Several times the plot depends on the ambulance with almost omniscient intuition turning up when one of the cast members falls ill or is beaten up, or people just happening to find the ambulance parked outside the very place they turn up to – at one point, it even appears in the middle of a disco dancefloor as though that is the most natural place in the world to park an ambulance. Perhaps Larry Cohen intended these amassings of improbability to be tongue-in-cheek but it creates a film that feels ludicrously implausible.

(l to r) comic-book artist Eric Roberts and a cameo from Marvel Comics' Stan Lee in The Ambulance (1990)

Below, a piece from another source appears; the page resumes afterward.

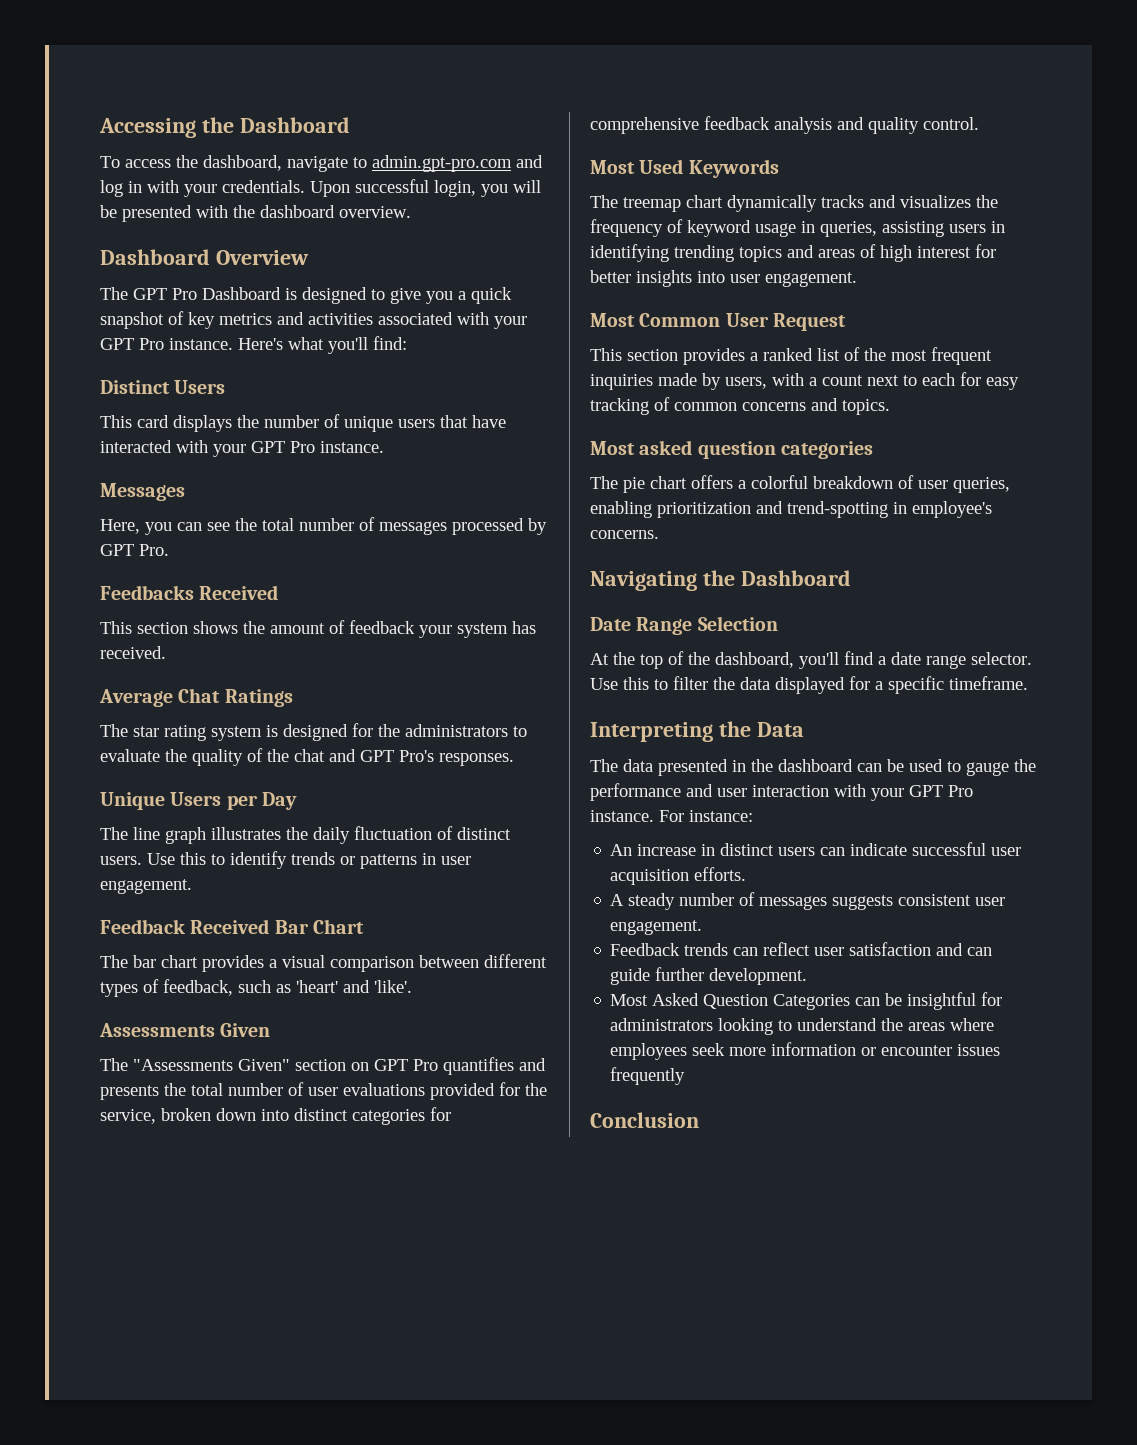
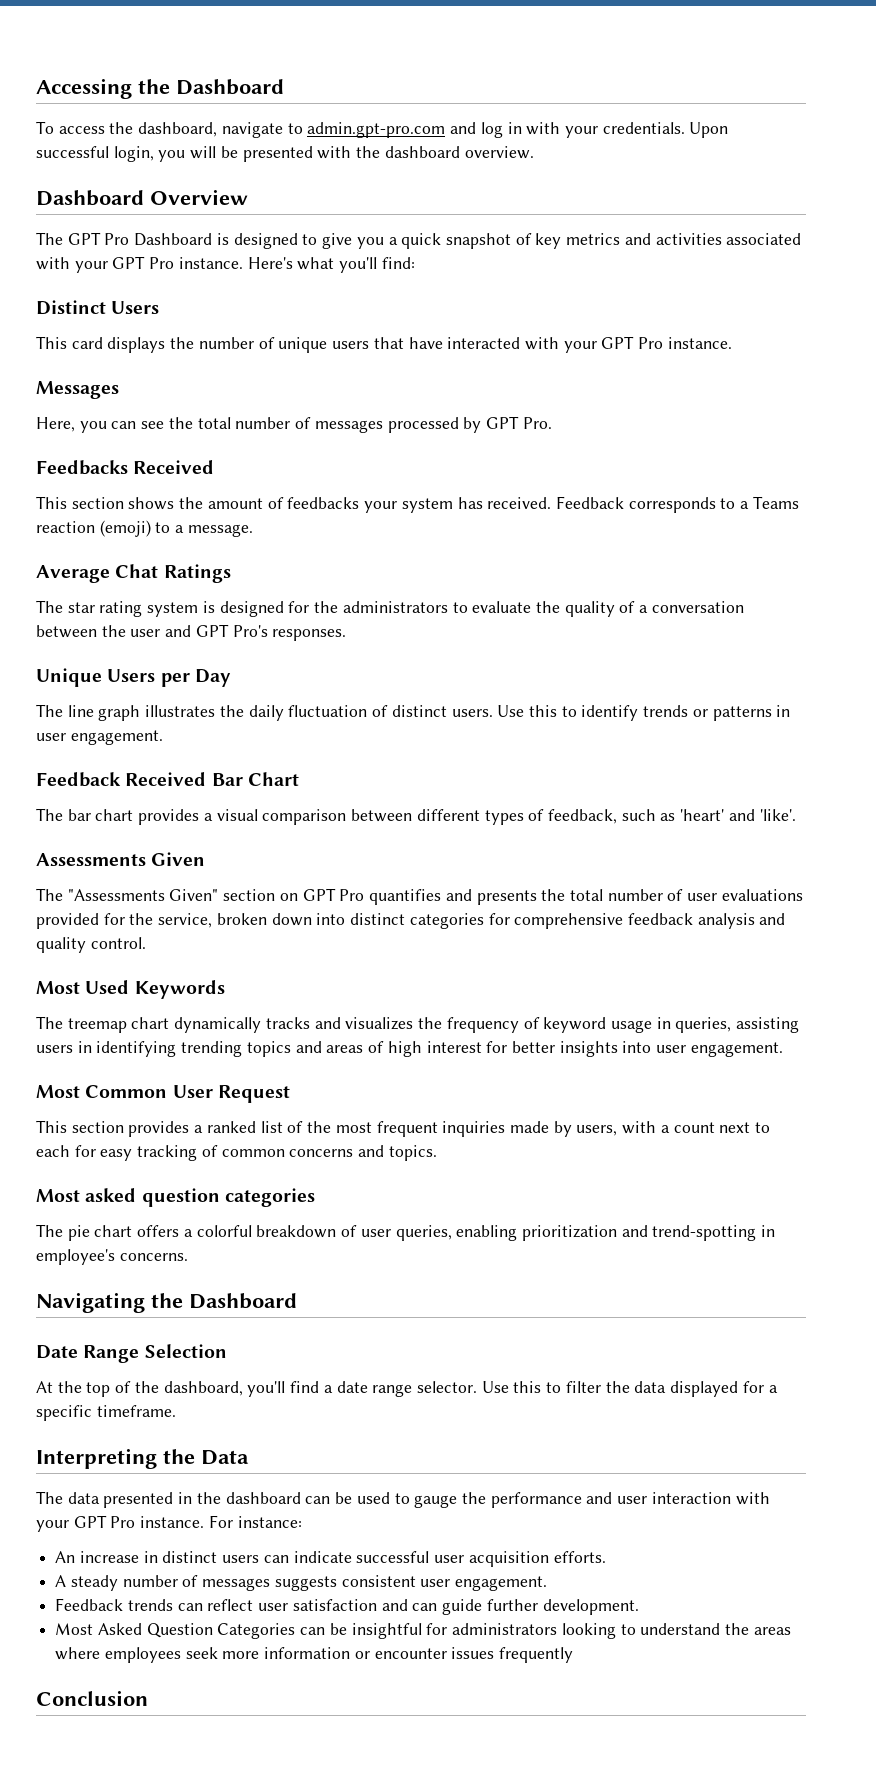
- This section shows the amount of feedback your system has received.
+ This section shows the amount of feedbacks your system has received. Feedback corresponds to a Teams reaction (emoji) to a message.
- The star rating system is designed for the administrators to evaluate the quality of the chat and GPT Pro's responses.
+ The star rating system is designed for the administrators to evaluate the quality of a conversation between the user and GPT Pro's responses.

(l to r) comic-book artist Eric Roberts and a cameo from Marvel Comics’ Stan Lee

There are still a number of Larry Cohen’s characteristically quirky eccentricities flourish to be found – like James Earl Jones’s death scene, which is measured by the continued involuntary chomping of peanuts that slows down as he eventually expires. Everybody gives amusing performances, especially Red Buttons. With his lazily, laidback Southern drawl, Eric Roberts is miscast as the sensitive put-upon average guy that the film requires he be. Roberts’ comic-book character works for Marvel Comics and the film was shot in the Marvel offices and contains a cameo from Stan Lee.

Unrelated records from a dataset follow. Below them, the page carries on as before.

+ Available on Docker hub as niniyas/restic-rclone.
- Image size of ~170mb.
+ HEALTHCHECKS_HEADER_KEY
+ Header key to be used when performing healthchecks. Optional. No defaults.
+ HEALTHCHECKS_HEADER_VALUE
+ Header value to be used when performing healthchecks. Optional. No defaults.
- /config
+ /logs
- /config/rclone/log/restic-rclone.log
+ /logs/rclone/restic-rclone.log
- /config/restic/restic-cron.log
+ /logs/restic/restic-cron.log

Larry Cohen’s other genre films are:– the killer mutant baby film It’s Alive (1974), the bizarre alien messiah film God Told Me To/Demon (1976), It Lives Again/It’s Alive (1978), the werewolf comedy Full Moon High (1982), the monster movie Q – The Winged Serpent (1982), the sentient fast food takeover film The Stuff (1985), It’s Alive III: Island of the Alive (1987), A Return to Salem’s Lot (1987) and the witch comedy Wicked Stepmother (1989). Cohen’s other genre scripts include all of the episodes of the alien invasion tv series The Invaders (1967-8), the psycho-thriller Daddy’s Gone A-Hunting (1969) and the psycho artist film Scream, Baby, Scream (1970). These days Cohen has gone into seeming retirement as a director and his only work consists of screenplays for the deformed psycho cop film Maniac Cop (1988) and its sequels Maniac Cop II (1990) and Maniac Cop 3: Badge of Silence (1992), various Ed McBain’s 87th Precinct tv movies, the original story for Abel Ferrara’s remake of Body Snatchers (1993), the stalker film The Ex (1996), Uncle Sam (1997) about a patriotically minded undead Gulf War veteran, the hilarious psycho sperm donor film Misbegotten (1997), and occasional A-budget cinematic releases like Guilty as Sin (1993), Phone Booth (2002), Cellular (2004), Captivity (2007), the remake of It’s Alive (2008) and Messages Deleted (2010). King Cohen (2017) is a documentary about Cohen and his films.